The information systems department includes personnel responsible for managing the technology infrastructure supporting the entire organization. This subsystem is sometimes referred to as the IT department. It has to make sure all employees have access to technology that will enable them to successfully complete their daily work tasks. The information systems department also develops new technologies that can help increase employee productivity and improve the overall performance of the organization over time.

Marketing Services

Marketing services includes everyone working in one of the various marketing departments. These include graphic design, advertising or public relations. This subsystem is responsible for creating strategies that result in new customers being acquired and existing customers making more purchases over time.

Production Management

Production management includes everyone working within manufacturing, including purchasing agents, engineers, manufacturing supervisors and line workers. Their primary responsibility is to make sure the company’s manufactured goods are designed and produced with as few costs and defects as possible. These products must also meet specific requirements set by the customers of the organization.

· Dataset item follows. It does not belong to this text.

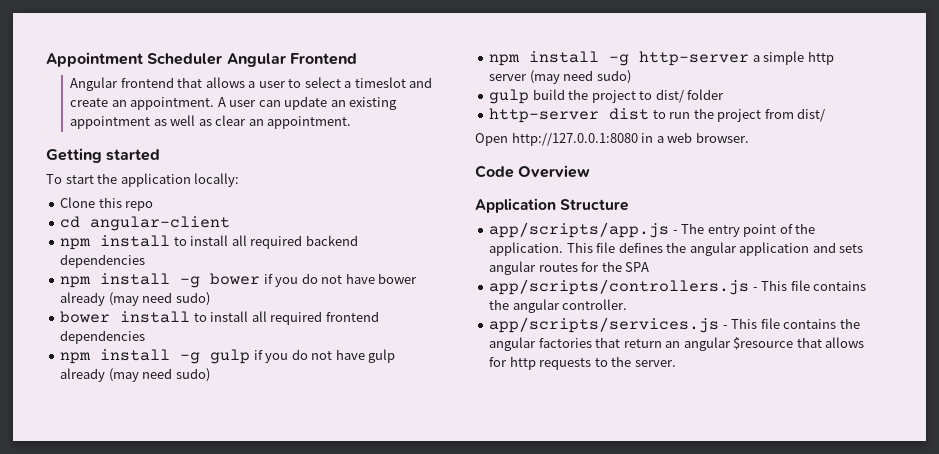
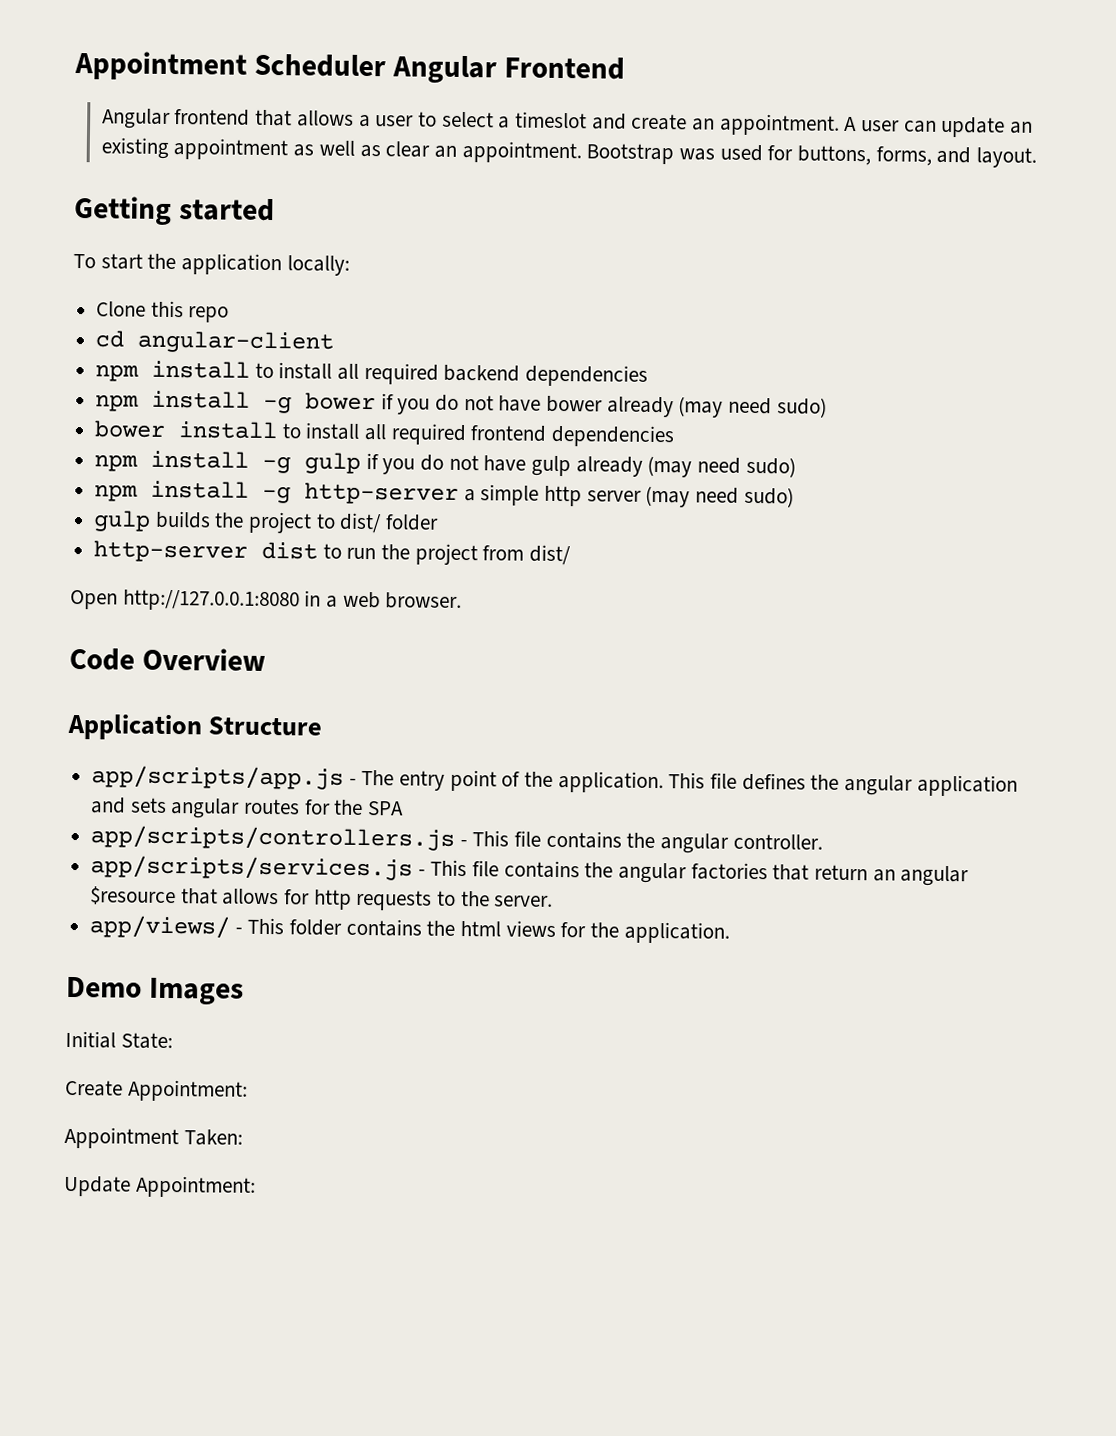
(352, 122) none -> [586,143,1037,168] Bootstrap was used for buttons, forms, and layout.
[532,89,565,100] build -> [154,510,211,529] builds
(676, 363) none -> [89,915,730,944] [66,976,244,1005] [65,1030,173,1050] [65,1079,248,1102] [64,1126,243,1150] [64,1175,256,1198] // app/views/ - This folder contains the html views for the application. // Demo Images // Initial State: // Create Appointment: // Appointment Taken: // Update Appointment:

The accounting department includes everyone working within finance, including accountants, financial analysts and budget analysts. The primary responsibility for this subsystem is to ensure that all transactions involving the financial aspects of a company are properly recorded and tracked over time. The accounting department has to work within all other subsystems to make sure money is being spent as designated by upper management.

Organizations have dozens of subsystems that all serve a different purpose in order for the organization as a whole to be successful. All subsystems work together to create synergies that benefit the organization as a whole. All employees within each subsystem have different responsibilities, but all are linked in such a way that they complement one another and rely on one another for survival.


Different forms of internal structures all aim at making employees feel valued and increasing their satisfaction with the organization. By creating a structure that meets employees’ needs, a company can build loyalty and increase productivity. When structured correctly, internal structures also enable employees to make the best use of their skills and knowledge.

In all forms of organizational structure, managers should aim to create small teams with members who have complementary skills and expertise. This will allow employees to work together more efficiently and achieve greater results than if they worked alone. For example, in a divisional structure, managers should create teams that can share information across boundaries.